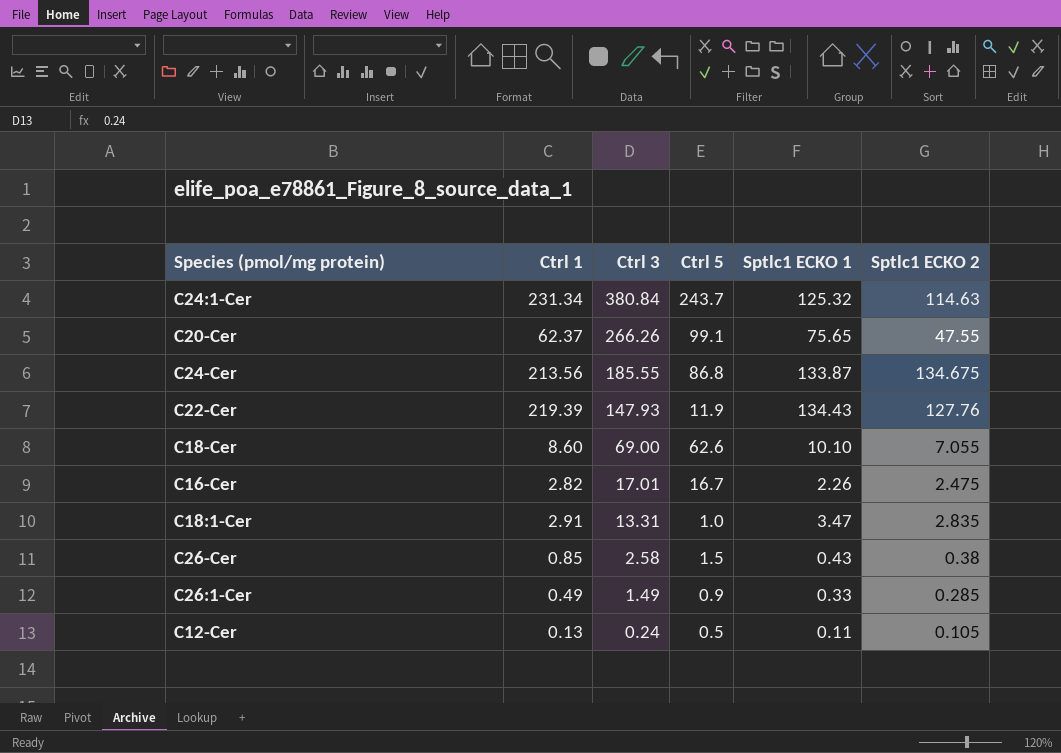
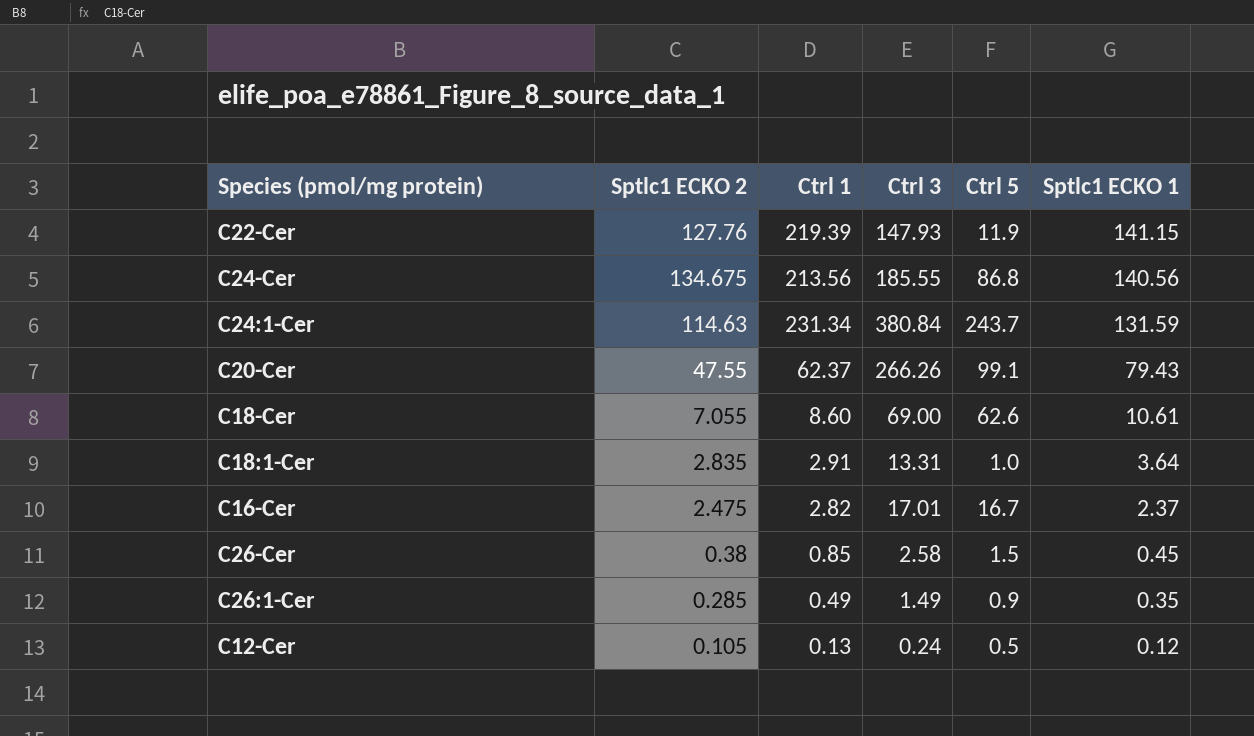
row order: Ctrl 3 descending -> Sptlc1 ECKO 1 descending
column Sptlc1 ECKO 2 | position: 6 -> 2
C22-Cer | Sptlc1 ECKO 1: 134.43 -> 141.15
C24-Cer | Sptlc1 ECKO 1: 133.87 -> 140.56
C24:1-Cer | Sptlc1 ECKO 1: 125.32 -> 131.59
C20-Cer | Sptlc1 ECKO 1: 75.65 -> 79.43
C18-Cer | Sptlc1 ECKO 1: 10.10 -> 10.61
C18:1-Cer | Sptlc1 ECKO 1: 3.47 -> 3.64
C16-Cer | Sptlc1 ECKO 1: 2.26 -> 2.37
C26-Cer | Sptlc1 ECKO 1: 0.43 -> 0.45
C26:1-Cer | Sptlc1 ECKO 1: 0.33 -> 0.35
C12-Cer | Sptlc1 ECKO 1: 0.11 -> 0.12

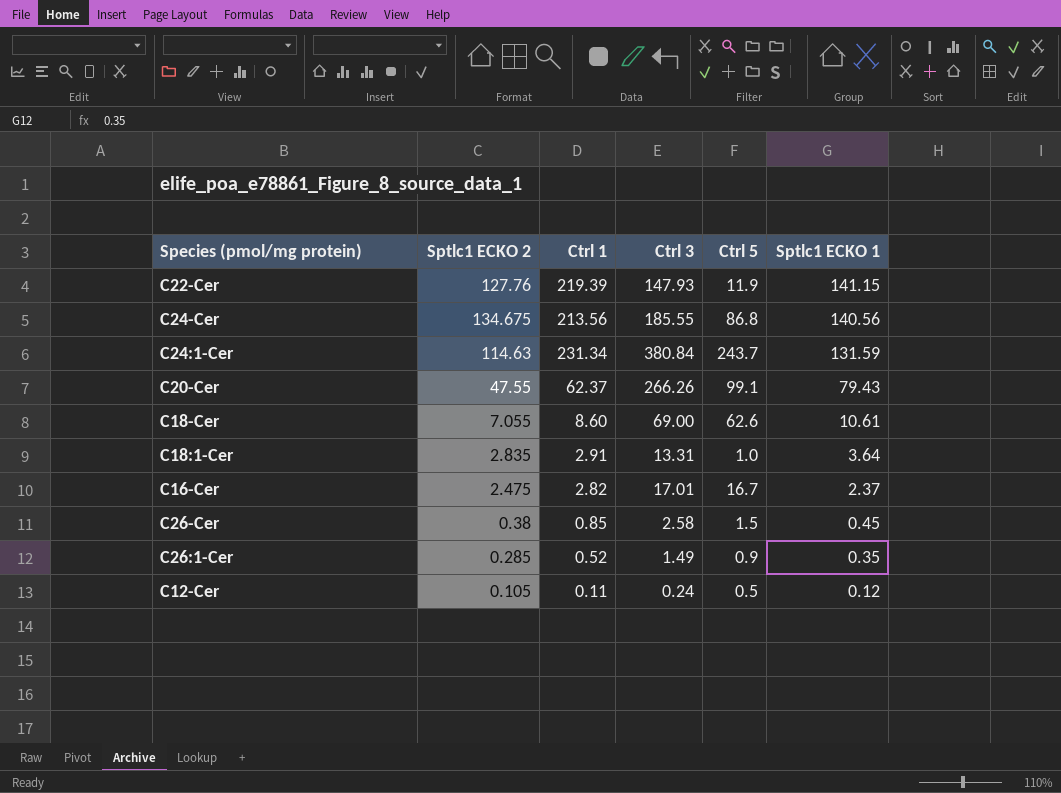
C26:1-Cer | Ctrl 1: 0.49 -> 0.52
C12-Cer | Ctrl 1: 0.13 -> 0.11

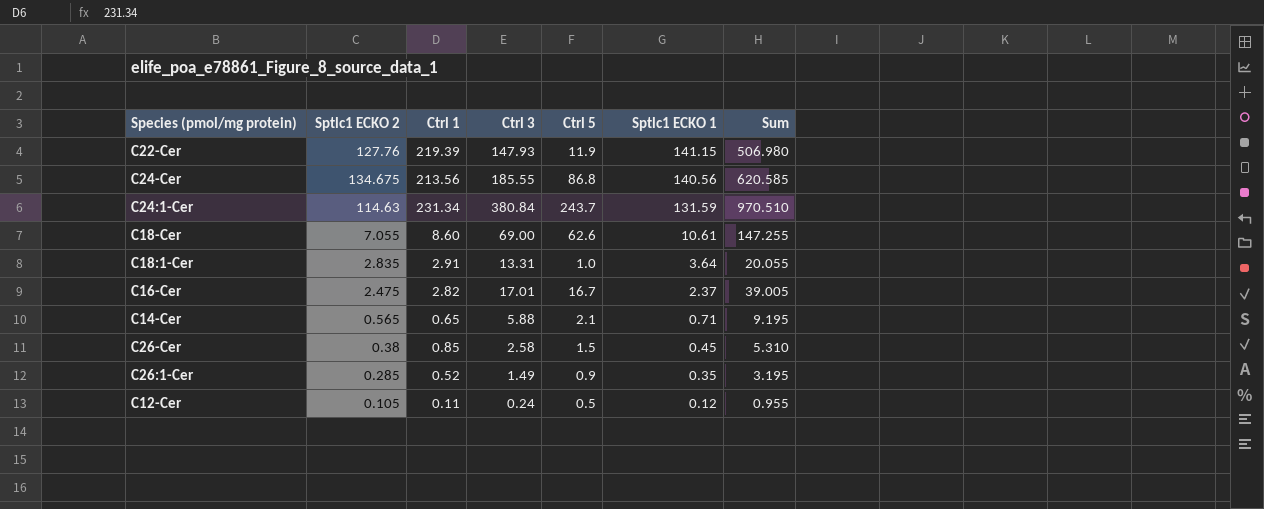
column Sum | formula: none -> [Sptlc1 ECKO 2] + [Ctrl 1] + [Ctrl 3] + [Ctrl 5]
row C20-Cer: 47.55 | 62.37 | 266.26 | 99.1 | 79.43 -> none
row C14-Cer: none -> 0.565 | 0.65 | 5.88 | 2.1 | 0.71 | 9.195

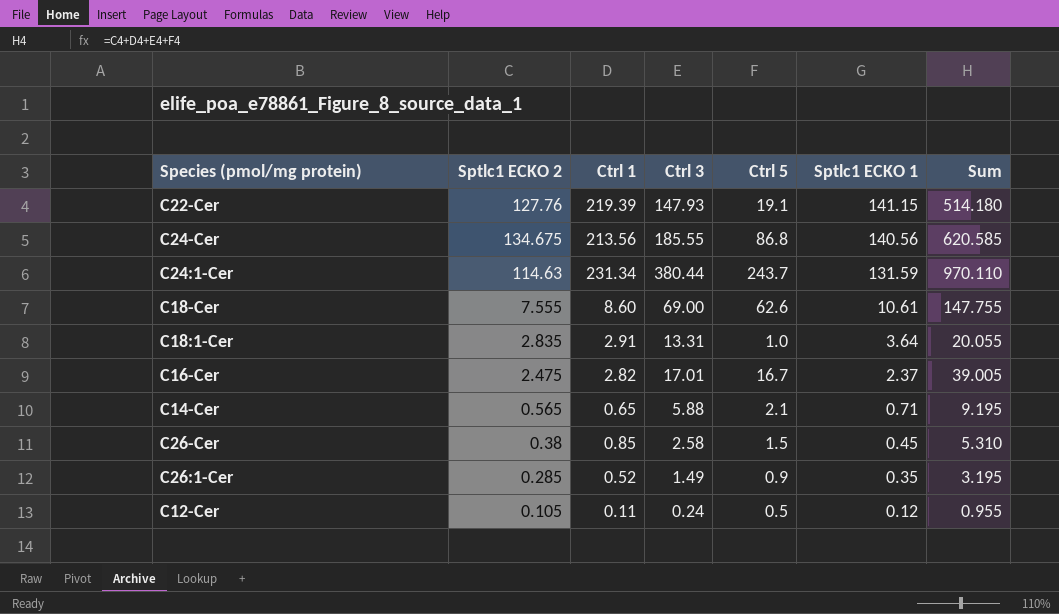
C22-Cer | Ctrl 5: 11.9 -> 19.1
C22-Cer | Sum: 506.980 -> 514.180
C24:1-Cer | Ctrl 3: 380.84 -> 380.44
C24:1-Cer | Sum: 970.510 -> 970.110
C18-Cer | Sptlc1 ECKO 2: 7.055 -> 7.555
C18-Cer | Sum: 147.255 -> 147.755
....
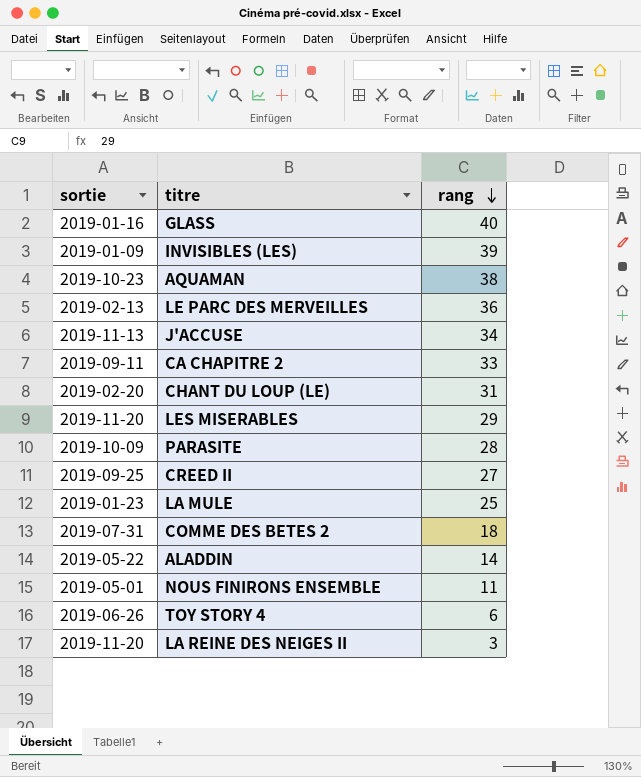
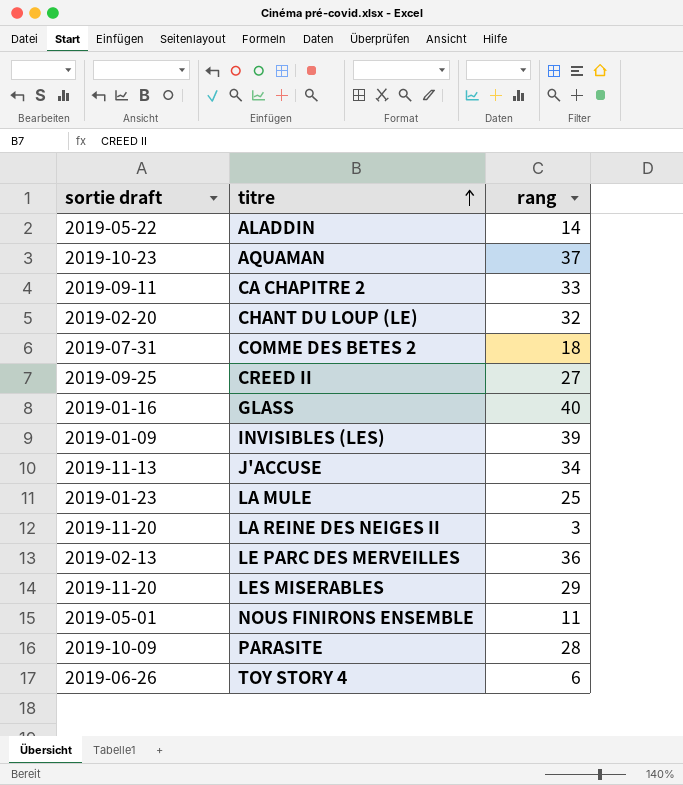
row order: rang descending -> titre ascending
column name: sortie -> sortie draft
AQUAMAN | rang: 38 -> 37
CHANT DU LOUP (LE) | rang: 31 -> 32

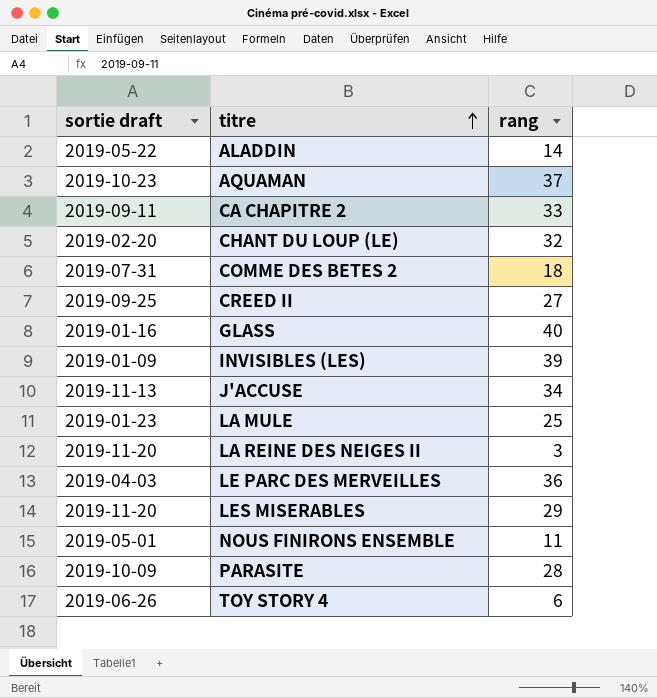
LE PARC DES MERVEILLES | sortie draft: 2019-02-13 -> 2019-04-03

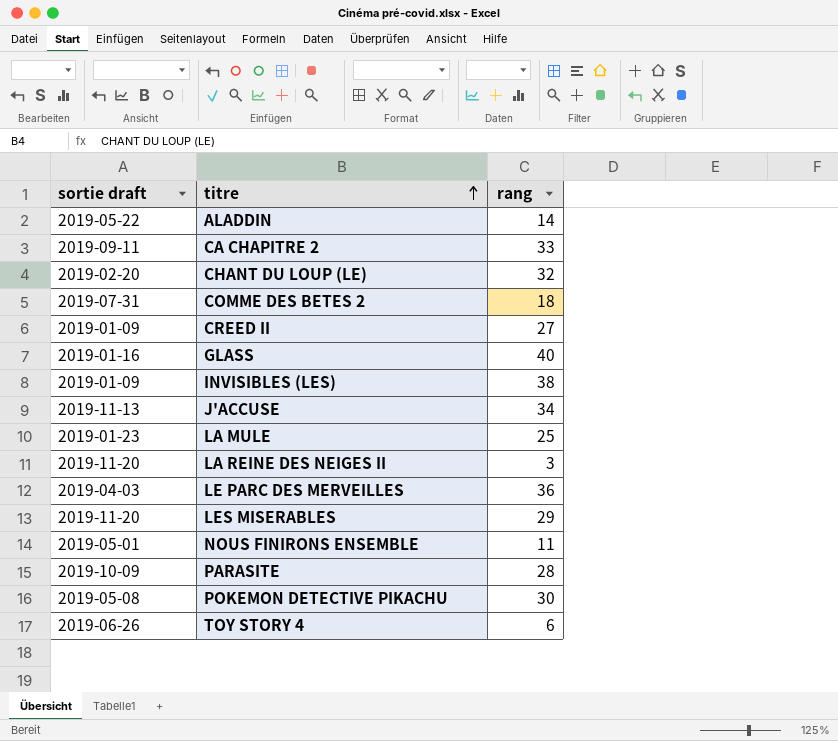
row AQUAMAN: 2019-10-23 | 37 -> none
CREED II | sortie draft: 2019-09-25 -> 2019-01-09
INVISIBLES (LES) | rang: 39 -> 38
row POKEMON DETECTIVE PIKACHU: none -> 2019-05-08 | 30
....
__HOW TO COMPLETE THIS TASK__:
An exact copy is needed. It runs from the line above containing "row order: Ctrl" down to the line containing "column Sum |", both included, with no pictures.

__SOLUTION TO THE PROBLEM__:
row order: Ctrl 3 descending -> Sptlc1 ECKO 1 descending
column Sptlc1 ECKO 2 | position: 6 -> 2
C22-Cer | Sptlc1 ECKO 1: 134.43 -> 141.15
C24-Cer | Sptlc1 ECKO 1: 133.87 -> 140.56
C24:1-Cer | Sptlc1 ECKO 1: 125.32 -> 131.59
C20-Cer | Sptlc1 ECKO 1: 75.65 -> 79.43
C18-Cer | Sptlc1 ECKO 1: 10.10 -> 10.61
C18:1-Cer | Sptlc1 ECKO 1: 3.47 -> 3.64
C16-Cer | Sptlc1 ECKO 1: 2.26 -> 2.37
C26-Cer | Sptlc1 ECKO 1: 0.43 -> 0.45
C26:1-Cer | Sptlc1 ECKO 1: 0.33 -> 0.35
C12-Cer | Sptlc1 ECKO 1: 0.11 -> 0.12

C26:1-Cer | Ctrl 1: 0.49 -> 0.52
C12-Cer | Ctrl 1: 0.13 -> 0.11

column Sum | formula: none -> [Sptlc1 ECKO 2] + [Ctrl 1] + [Ctrl 3] + [Ctrl 5]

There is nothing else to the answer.